Could you copy exactly the lines from the start of the records through the one containing "[59,230,82,242] Pra -> [58,289,90,300] Para", both included, and leave out the pictures?

<<<<

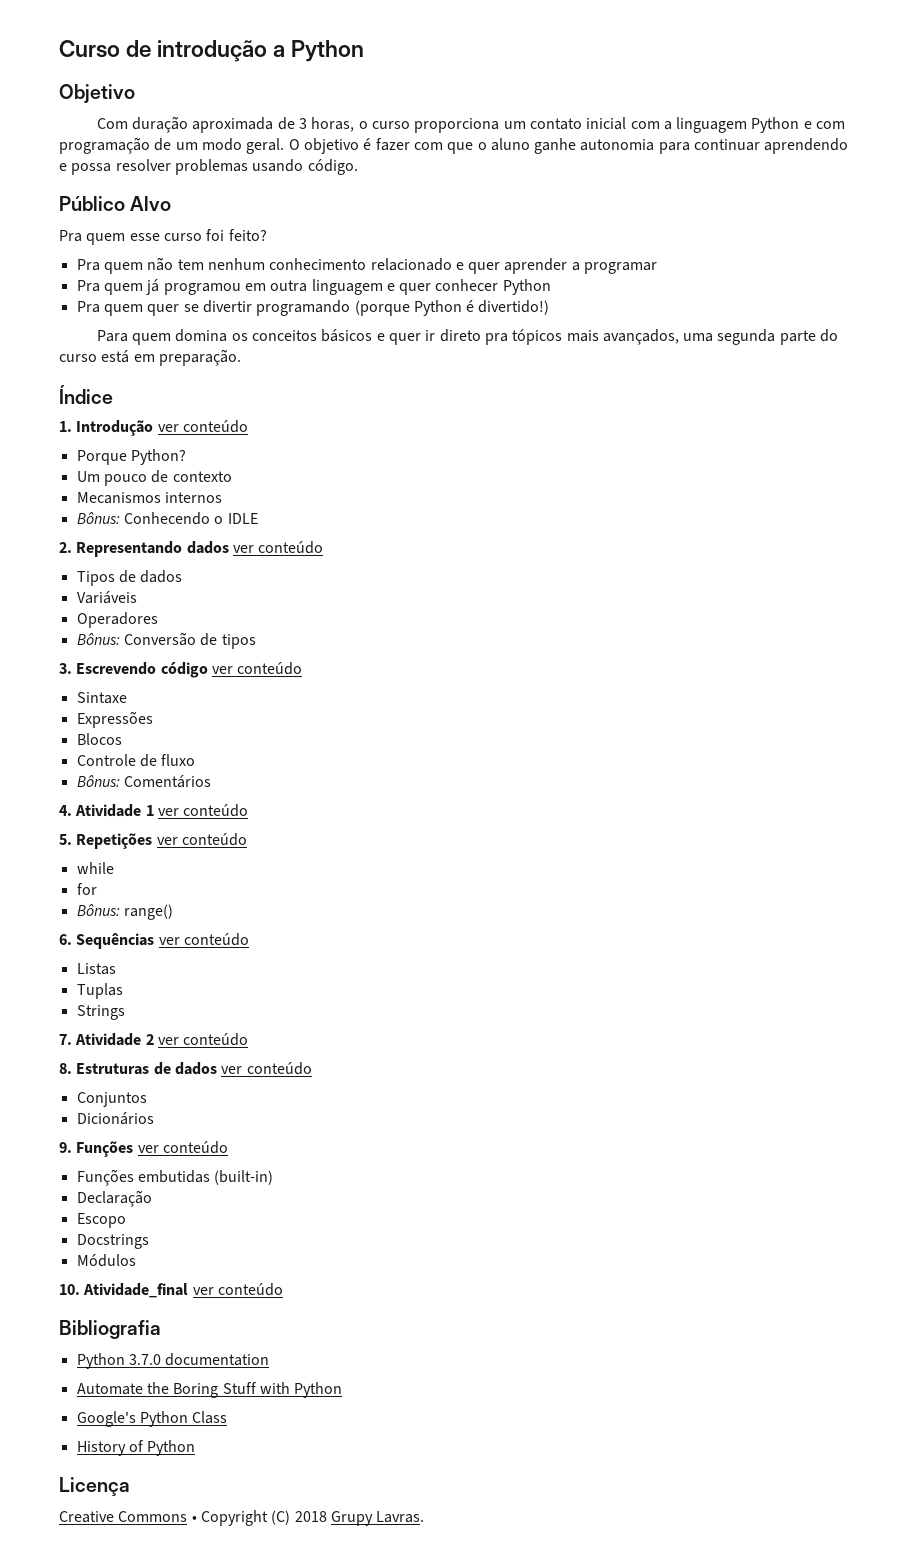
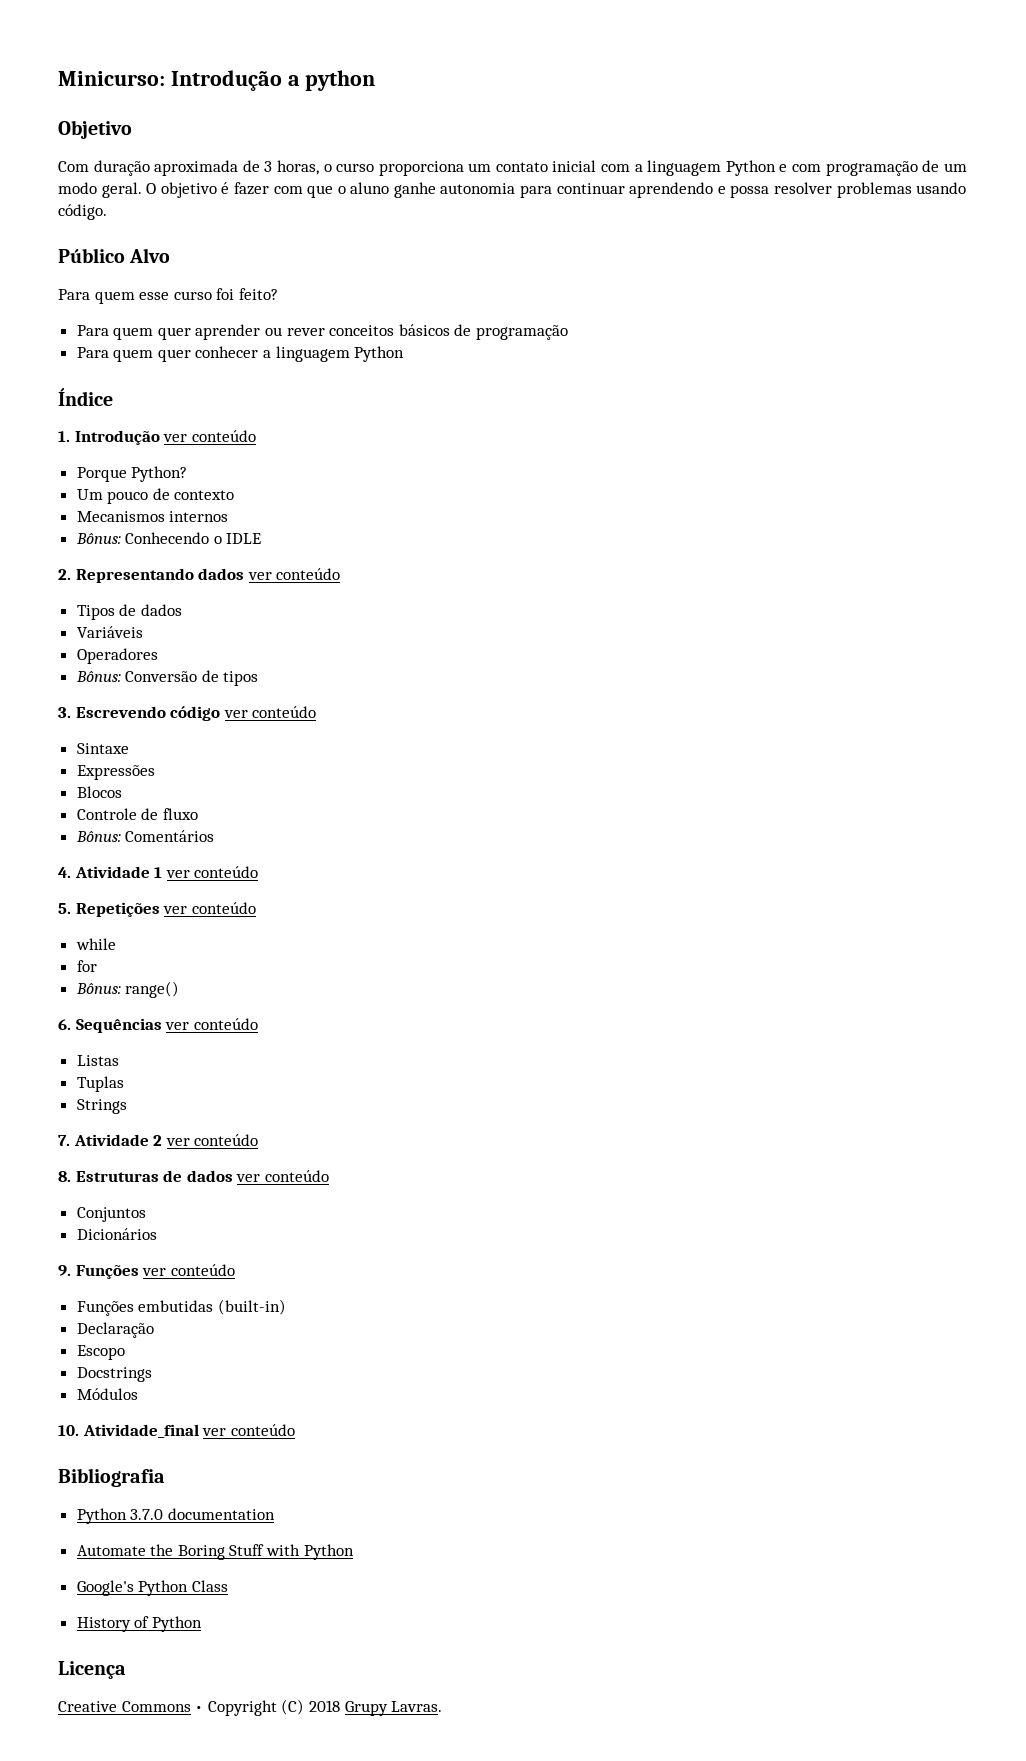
[59,40,365,62] Curso de introdução a Python -> [58,70,376,91] Minicurso: Introdução a python
[59,230,82,242] Pra -> [58,289,90,300] Para
[76,257,658,274] [76,279,551,295] [76,300,550,316] [96,329,839,345] [59,349,241,366] Pra quem não tem nenhum conhecimento relacionado e quer aprender a programar // Pra quem já programou em outra linguagem e quer conhecer Python // Pra quem quer se divertir programando (porque Python é divertido!) // Para quem domina os conceitos básicos e quer ir direto pra tópicos mais avançados, uma segunda parte do curso está em preparação. -> [76,324,569,340] [76,346,405,362] Para quem quer aprender ou rever conceitos básicos de programação // Para quem quer conhecer a linguagem Python

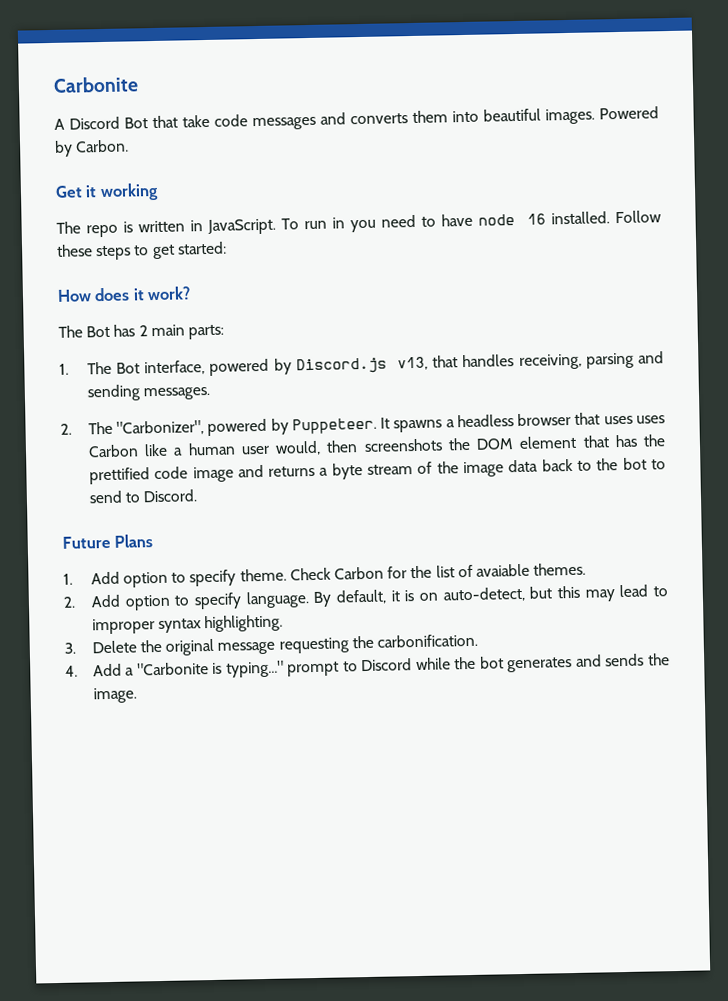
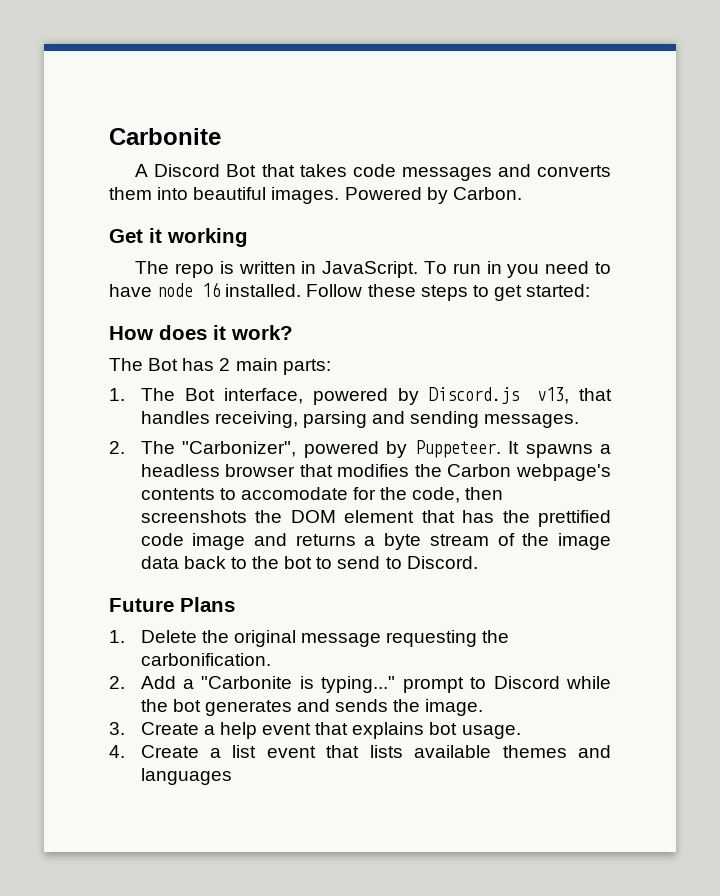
[182,114,210,128] take -> [299,164,347,177] takes
[603,415,665,425] [87,440,322,458] uses uses Carbon like a human user would, -> [337,464,611,481] [140,487,461,503] modifies the Carbon webpage's contents to accomodate for the code,
[90,562,587,588] [63,584,668,611] [91,614,284,635] [64,642,76,654] Add option to specify theme. Check Carbon for the list of avaiable themes. // 2. Add option to specify language. By default, it is on auto-detect, but this may lead to improper syntax highlighting. // 3. -> (125, 636) none
[65,665,78,677] 4. -> [109,676,125,689] 2.
(137, 695) none -> [109,722,521,739] [109,745,611,758] [140,768,232,785] // 3. Create a help event that explains bot usage. // 4. Create a list event that lists available themes and languages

>>>>

*Solution to the exercise:*
[59,40,365,62] Curso de introdução a Python -> [58,70,376,91] Minicurso: Introdução a python
[59,230,82,242] Pra -> [58,289,90,300] Para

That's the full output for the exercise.